Multiple Species Identified at Dig Site
Written by Andrew-Rossi on August 29, 2018
The Marquette Mammoth was not alone.
In April of this year, the receding waters of the Buffalo Bill Reservoir west of Cody revealed a well-preserved skeleton of a mammoth, which archeologists dubbed the “Marquette Mammoth,” named for the town that was flooded when the reservoir was created in the early 1900s.
Wyoming State Archaeologist Greg Pierce says researchers rushed to the shore of the Reservoir on the South Fork side after the discovery of the mammoth bones. They wanted to uncover all they could before the reservoir rose with spring runoff and covered the site.

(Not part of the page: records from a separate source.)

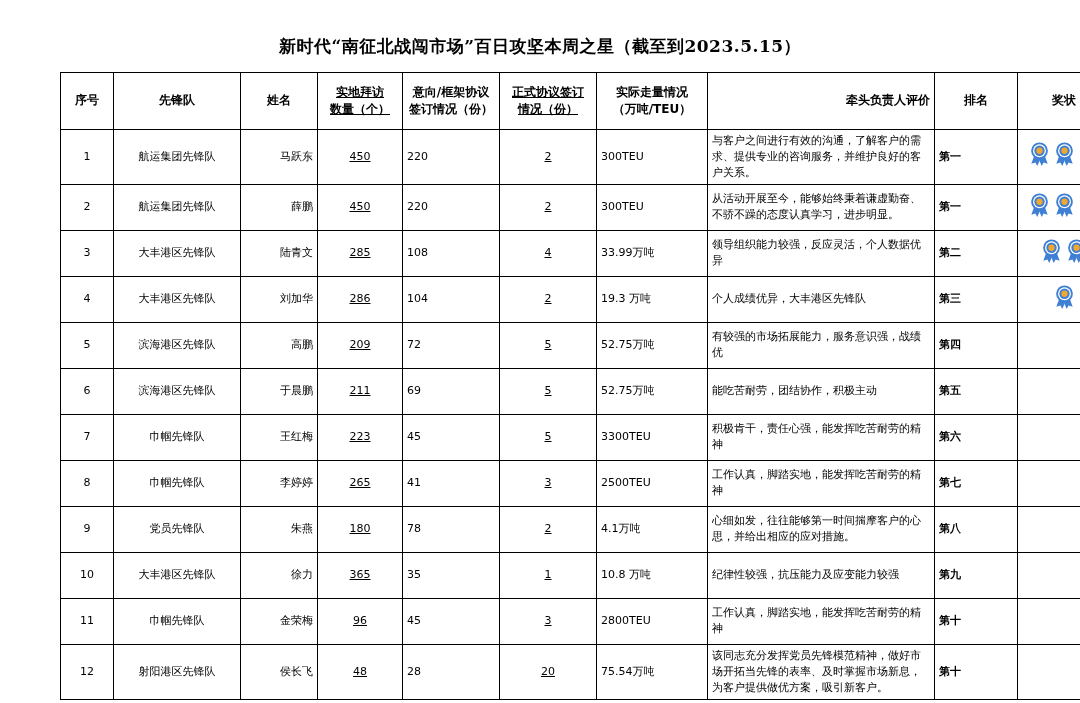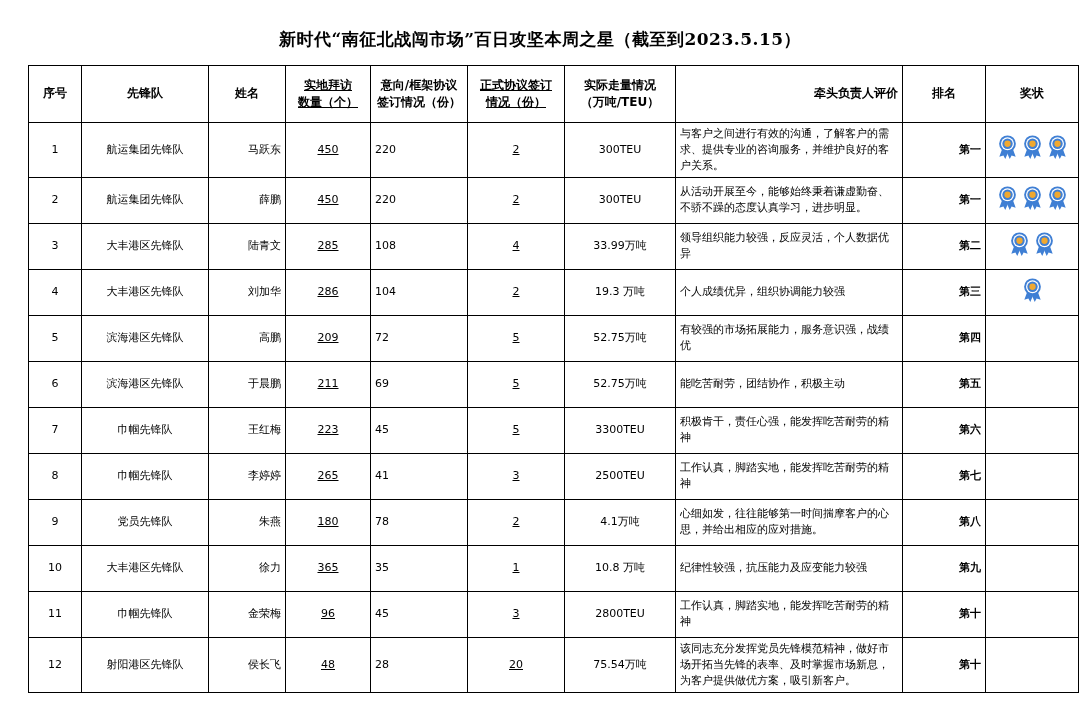--- a/index.html
+++ b/index.html
@@ -18,7 +18,8 @@
     height: 559px;
     position: relative;
     box-sizing: border-box;
-    padding: 0 28px;
+    padding: 0 60px;
+    margin-top: 7px;
   }
   .doc-title {
     text-align: center;

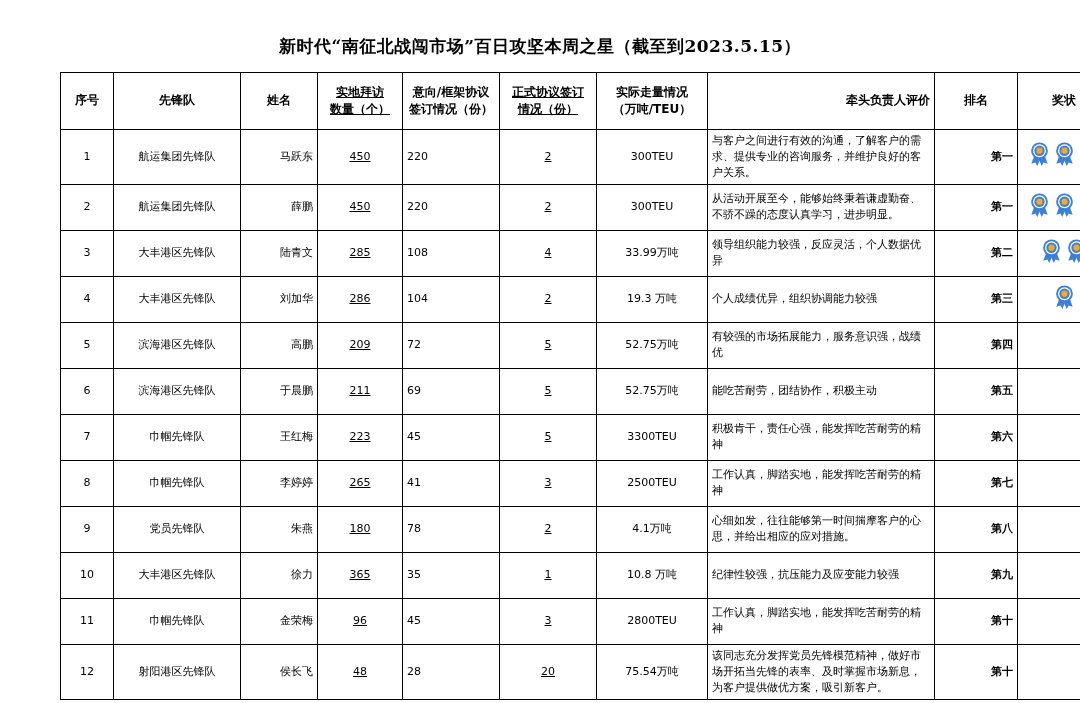--- a/index.html
+++ b/index.html
@@ -55,7 +55,7 @@
   .c-visit { width: 76px;  text-align: center; text-decoration: underline; }
   .c-intent{ width: 88px;  text-align: left; }
   .c-formal{ width: 88px;  text-align: center; text-decoration: underline; }
-  .c-vol   { width: 102px; text-align: center; }
+  .c-vol   { width: 102px; }
   .c-eval  { width: 218px; text-align: left; padding-left: 8px; padding-right: 8px; }
   .c-rank  { width: 74px;  text-align: right; font-weight: bold; }
   .c-award { width: 84px;  text-align: center; }

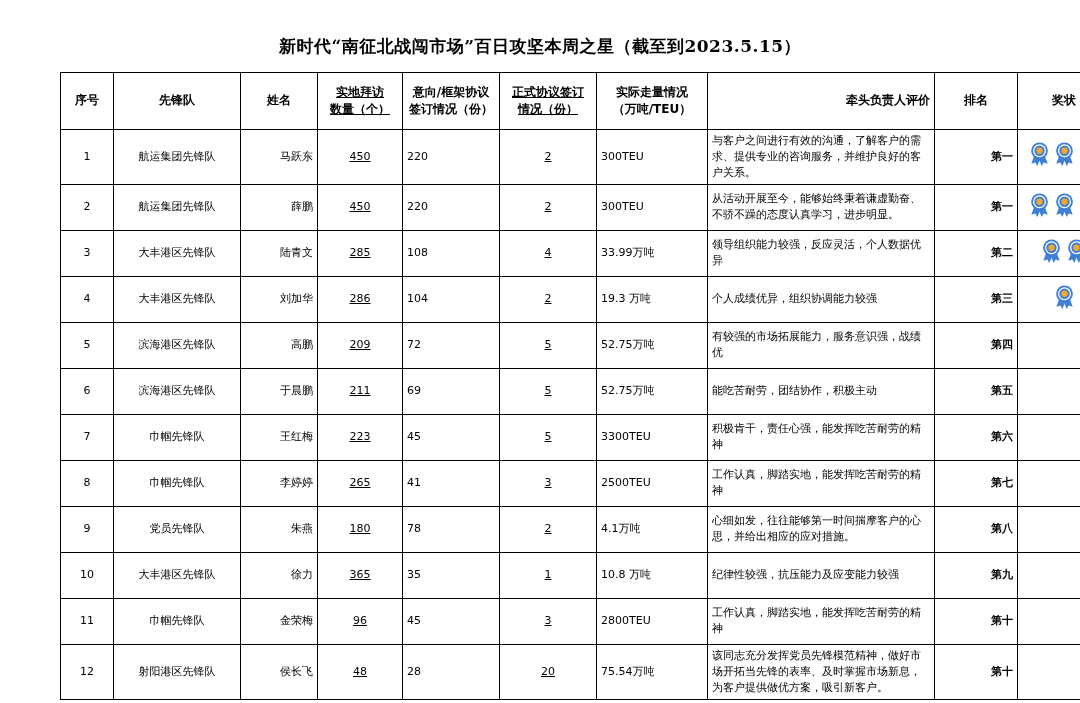--- a/index.html
+++ b/index.html
@@ -57,7 +57,7 @@
   .c-formal{ width: 88px;  text-align: center; text-decoration: underline; }
   .c-vol   { width: 102px; }
   .c-eval  { width: 218px; text-align: left; padding-left: 8px; padding-right: 8px; }
-  .c-rank  { width: 74px;  text-align: right; font-weight: bold; }
+  .c-rank  { width: 74px;  text-align: left; font-weight: bold; }
   .c-award { width: 84px;  text-align: center; }
 
   td.c-team, td.c-name, td.c-rank { font-size: 11.5px; }

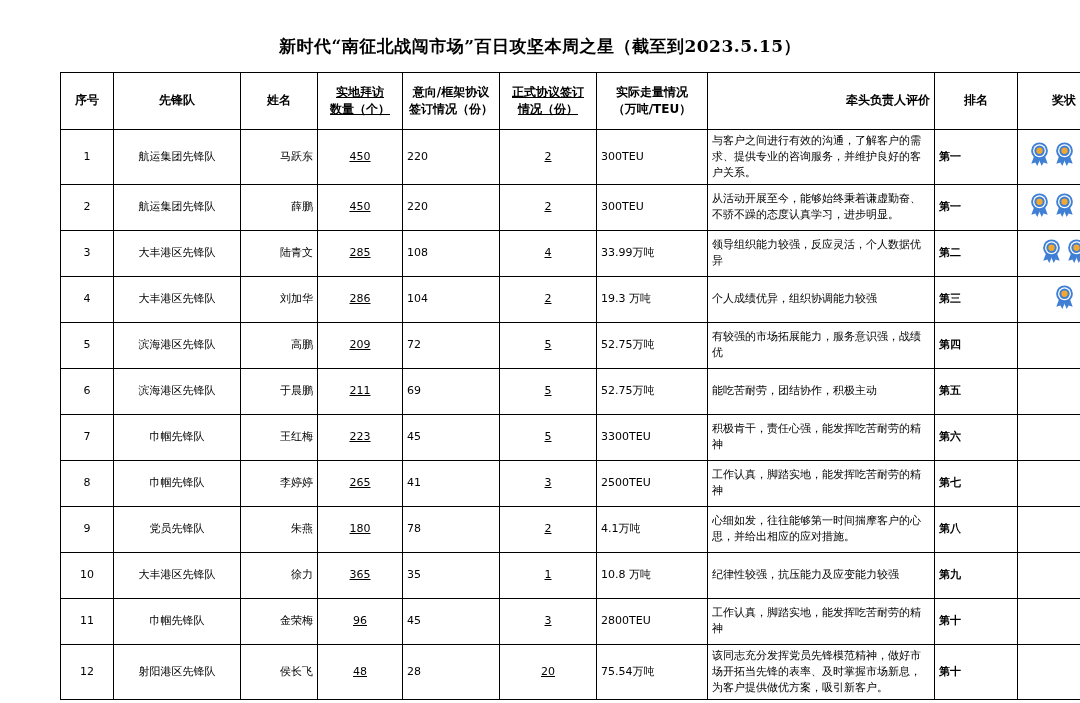--- a/index.html
+++ b/index.html
@@ -232,7 +232,7 @@
           <td class="c-intent">104</td>
           <td class="c-formal">2</td>
           <td class="c-vol">19.3 万吨</td>
-          <td class="c-eval">个人成绩优异，组织协调能力较强</td>
+          <td class="c-eval">个人成绩优异，大丰港区先锋队</td>
           <td class="c-rank">第三</td>
           <td class="c-award">
             <div class="medals">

Along with the ribs and vertebrae of the prehistoric beast, many other fossils were found in the immediate area, according to Bonnie Smith with the Draper Museum of Natural History, who was interviewed by KODI News right after the skeleton was unearthed.
After further study, scientists confirm that some of the bones did belong to a horse, but they also found bones from a bison, a camel, and a creature similar to a deer, called an artiodactyl.
The Powell Tribune reports the fossils date roughly to the Pleistocene, the era of ice ages between 2.5 million and 12,000 years ago. Scientists hope testing can better determine the fossils’ age. They say this is important in deciding whether the mammoth died of natural causes, which would include predation by another animal, or if the mammoth was eaten by humans sometime within the past 14,000 years.